#### Task
Find the line below with "text: Katasters ->" and the line with "html: none ->". Output them and the lines between, exactly, but not the pictures.

#### Source material
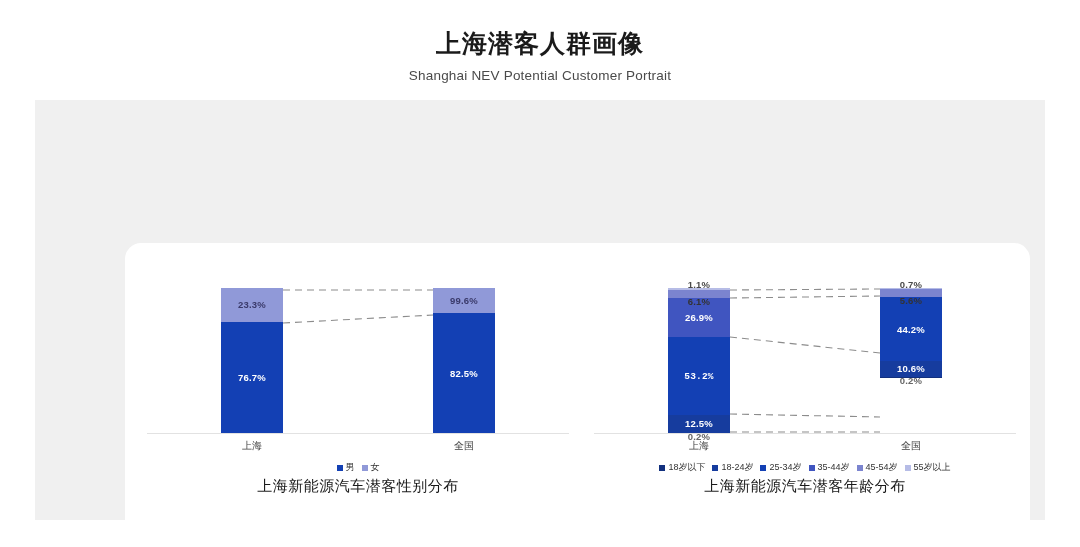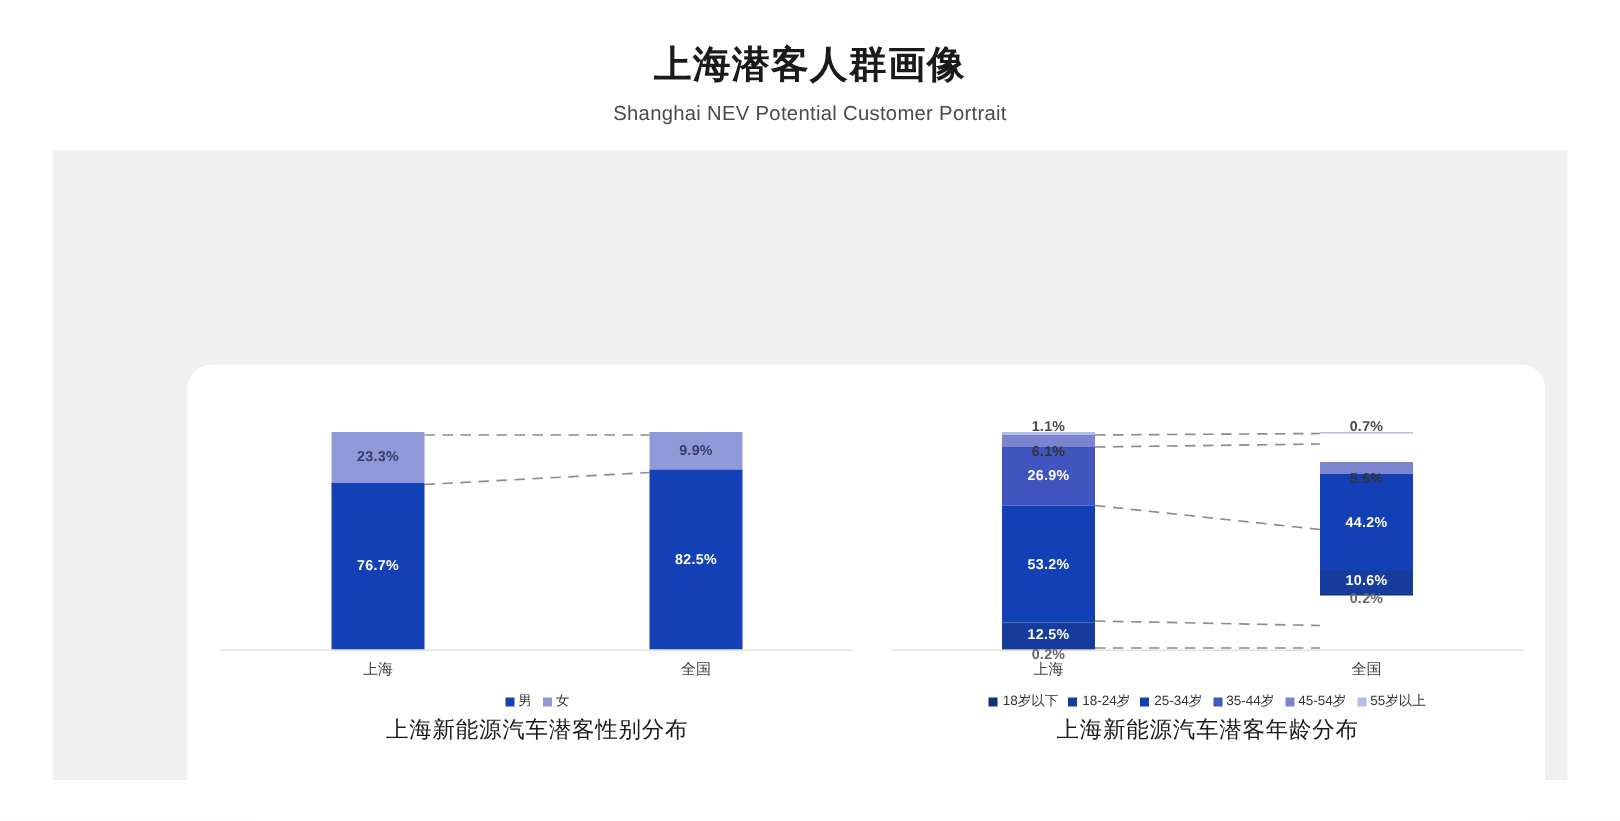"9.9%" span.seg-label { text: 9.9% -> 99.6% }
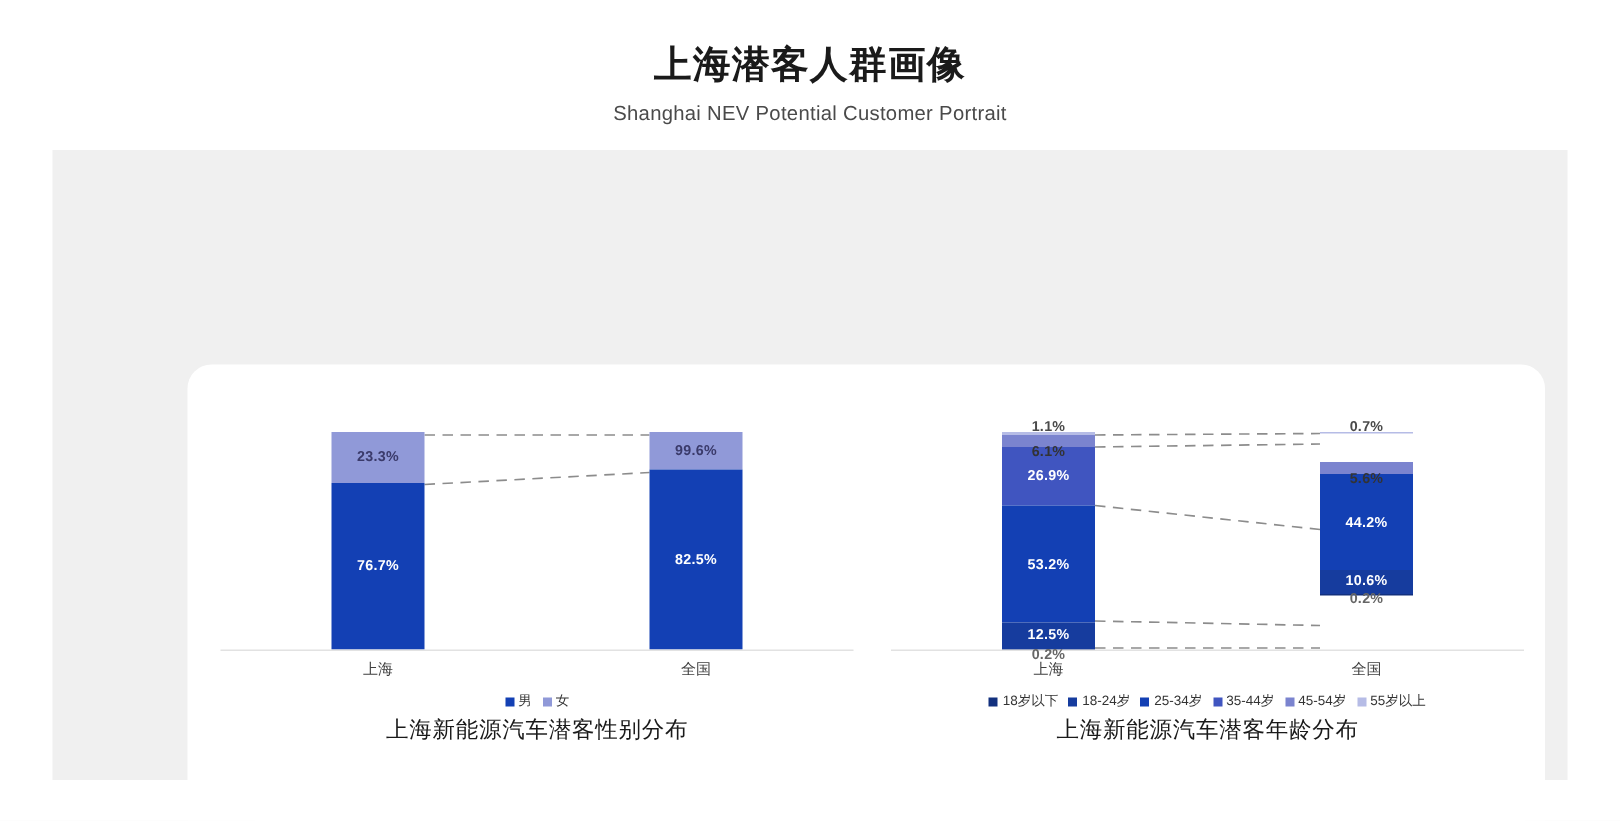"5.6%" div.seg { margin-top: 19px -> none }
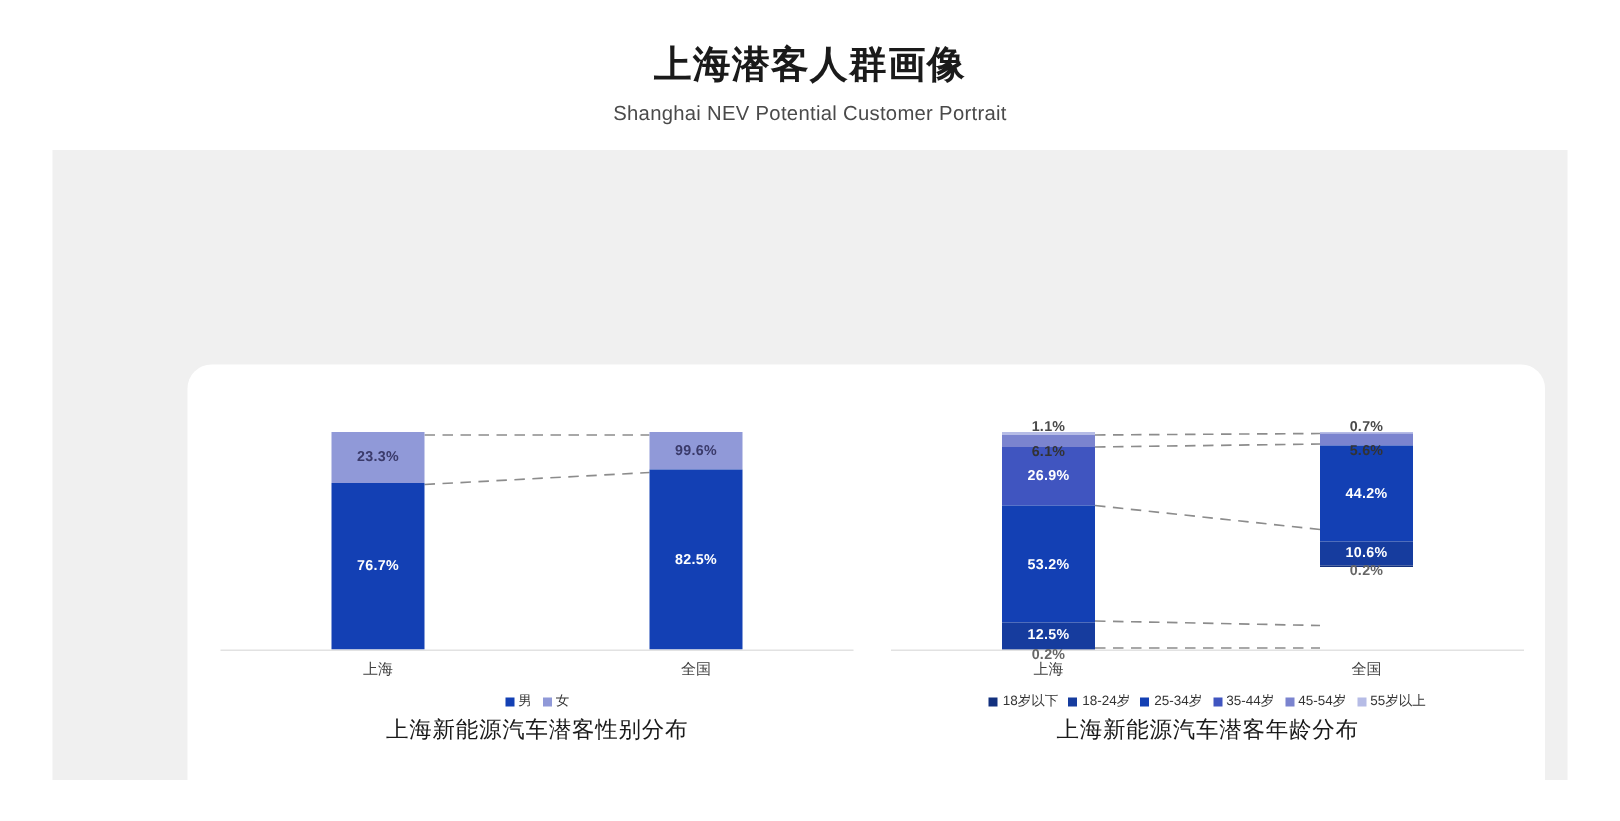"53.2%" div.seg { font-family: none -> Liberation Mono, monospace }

==

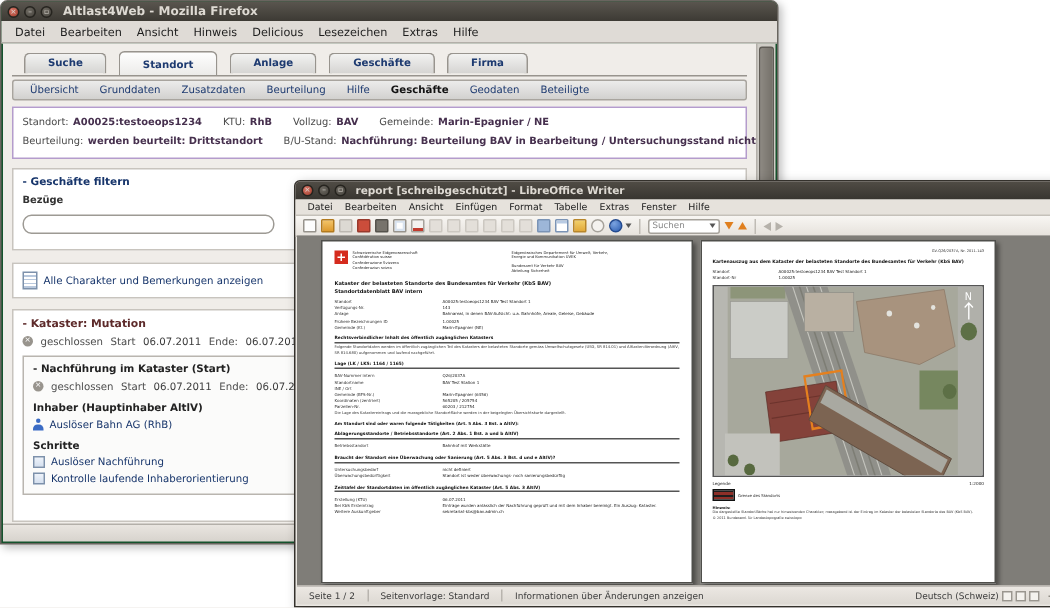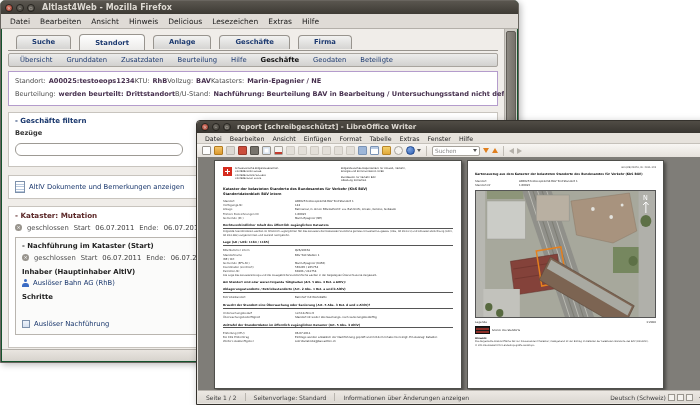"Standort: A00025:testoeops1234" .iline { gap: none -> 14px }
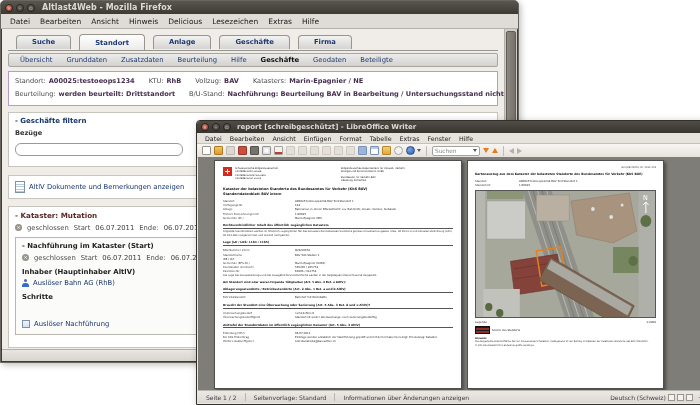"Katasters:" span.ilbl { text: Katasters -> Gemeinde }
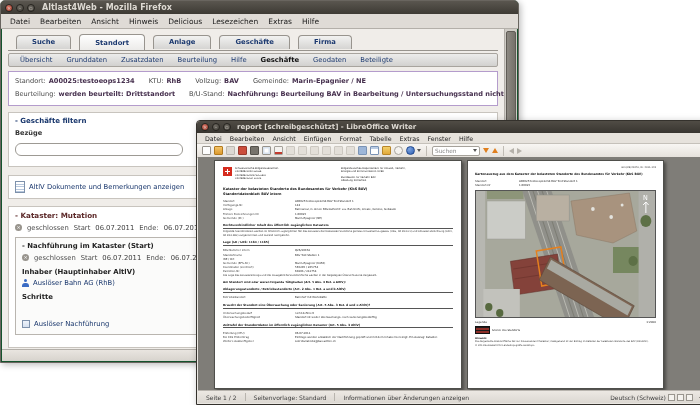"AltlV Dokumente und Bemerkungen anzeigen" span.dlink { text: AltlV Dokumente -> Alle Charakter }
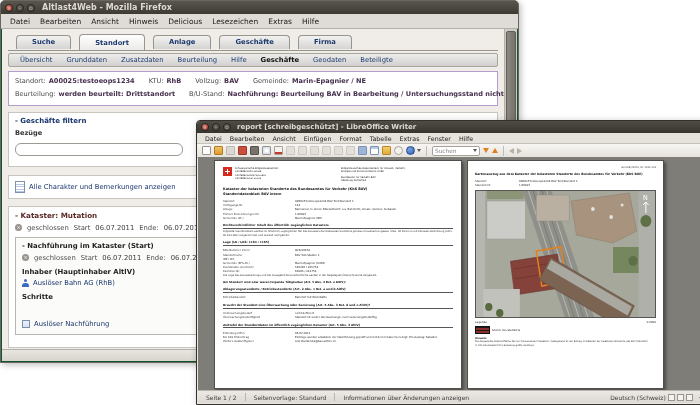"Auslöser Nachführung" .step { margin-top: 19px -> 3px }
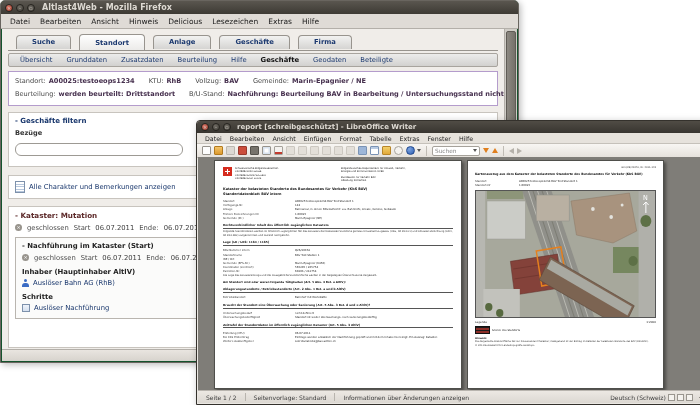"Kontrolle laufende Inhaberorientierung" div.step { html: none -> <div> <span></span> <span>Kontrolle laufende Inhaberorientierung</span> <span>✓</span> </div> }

#### Exercise answer
"Katasters:" span.ilbl { text: Katasters -> Gemeinde }
"AltlV Dokumente und Bemerkungen anzeigen" span.dlink { text: AltlV Dokumente -> Alle Charakter }
"Auslöser Nachführung" .step { margin-top: 19px -> 3px }
"Kontrolle laufende Inhaberorientierung" div.step { html: none -> <div> <span></span> <span>Kontrolle laufende Inhaberorientierung</span> <span>✓</span> </div> }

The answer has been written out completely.